*** Begin section ***
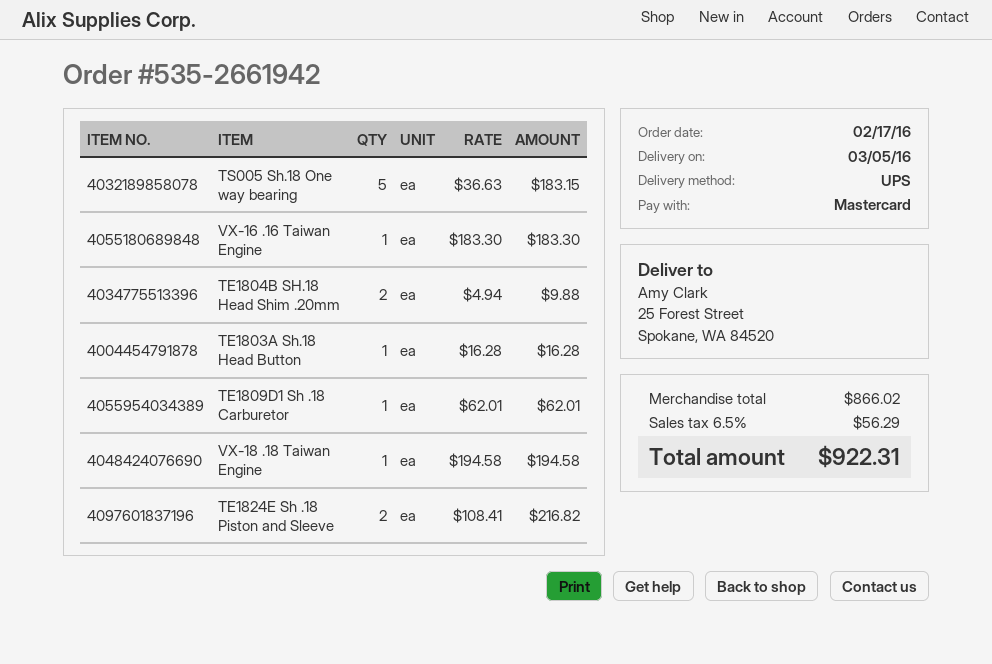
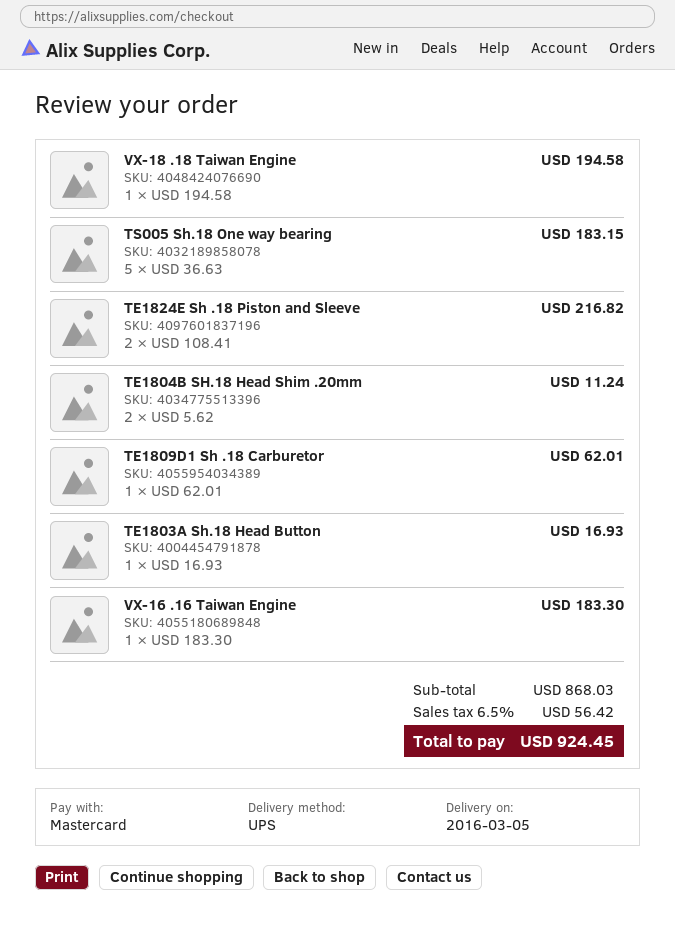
TE1804B SH.18 Head Shim .20mm: 2 x 4.94 = 9.88 -> 2 x 5.62 = 11.24
TE1803A Sh.18 Head Button: 1 x 16.28 = 16.28 -> 1 x 16.93 = 16.93
subtotal: 866.02 -> 868.03
tax: 6.5% = 56.29 -> 6.5% = 56.42
total: 922.31 -> 924.45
*** End section ***
* WHAT IS NEEDED *
The answer must be the line containing "subtotal: 866.02 -> 868.03" and every line after it through the last line of the records above, repeated exactly.

* SOLUTION TO THE EXERCISE *
subtotal: 866.02 -> 868.03
tax: 6.5% = 56.29 -> 6.5% = 56.42
total: 922.31 -> 924.45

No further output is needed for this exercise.